Reporter : Sandy Mahaputra
Rabu, 6 Agustus 2014 21:03
Marshanda Bicara Kronologi `Pemasungan`
Riyanti dan adik-adik Marshanda tidak memperbolehkan tinggal terpisah. Mereka juga ngotot kalau secara kejiwaan Chaca masih sakit.

Dream - Marshanda akhirnya memberikan penjelasan kronologis sebelum dan sesudah 'pemasungan' yang dialaminya. Itu disampaikan chaca melalui rekaman video yang diputar pengacaranya, OC Kaligis.

Marshanda mengawali cerita dari keputusannya untuk pindah tempat tinggal. Dia memutuskan keluar dari rumah dan tinggal di apartemen. Namun rupanya, Riyanti Sofyan (ibunda Marshanda) tidak menyetujui.

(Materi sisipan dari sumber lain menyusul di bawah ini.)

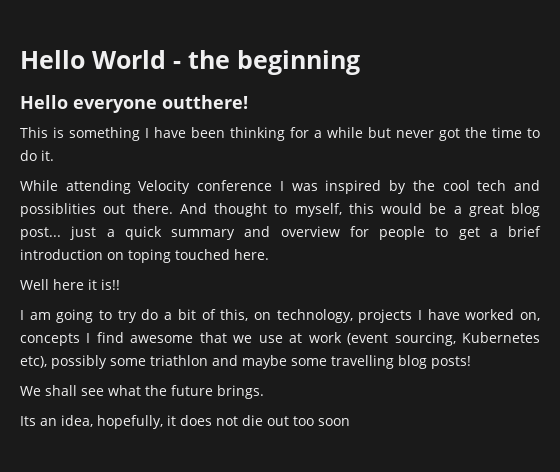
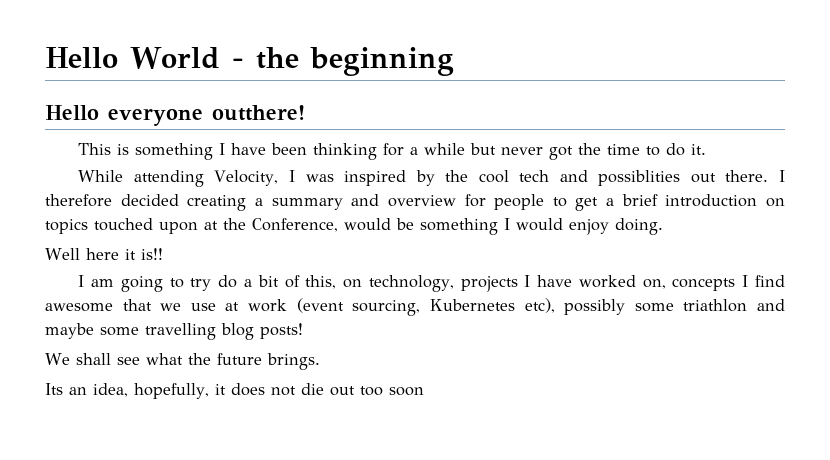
- While attending Velocity conference I was inspired by the cool tech and possiblities out there.
+ While attending Velocity, I was inspired by the cool tech and possiblities out there.
- And thought to myself, this would be a great blog post... just a quick summary and overview for people to get a brief introduction on toping touched here.
+ I therefore decided creating a summary and overview for people to get a brief introduction on topics touched upon at the Conference, would be something I would enjoy doing.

" Saya sudah pindah di Apartemen Casablanca. Hari ketiga keluarga tidak welcome dangan keinginan saya untuk pindah rumah. Jadi mereka agak-agak khawatir lah, worry," kata Chaca, sapaan Marshanda, dalam rekaman itu.

Riyanti dan adik-adik Marshanda tidak memperbolehkan tinggal terpisah. Mereka juga ngotot kalau secara kejiwaan Chaca masih sakit, sementara Chaca tidak merasa ada masalah dengan kesehatannya.

" Walaupun saya sudah ajak ketemuan dan bilang baik-baik di depan mama dan adik-adik, tetapi mereka tetap masih yakin Chaca itu sakit. Sesuai keyakinan mereka. Mereka juga tahu kalau aku sudah nggak minum obat selama 3 bulan, Which is sebenarnya pada kenyataannya aku baik-baik saja," urainya.

" Aku tidak menunjukkan sikap atau perbuatan yang membahayakan orang lain. Atau apa lah yang orang bilang, penyakitnya kumat. Sama sekali tidak seperti itu. Tetapi keluarga malah nggak mau ngerti," katanya.

Pada Sabtu, 26 Juli, Marshanda dipersulit keluar dari apartemennya karena ditahan oleh orang-orang suruhan ibunya. Dia yang mengaku tidak sakit dipaksa berobat di RS Abdi Waluyo selama 8 hari sejak, yakni sejak 27 Juli-3 Agustus 2014. Saat itu dia disuntik lemas dan dijaga preman agar tidak bisa dikunjungi orang lain.

Hingga kini, ibunda Marshanda belum memberikan tanggapan. Riyanti hanya memposting status dalam akun What's Appnya yang mengundang perhatian.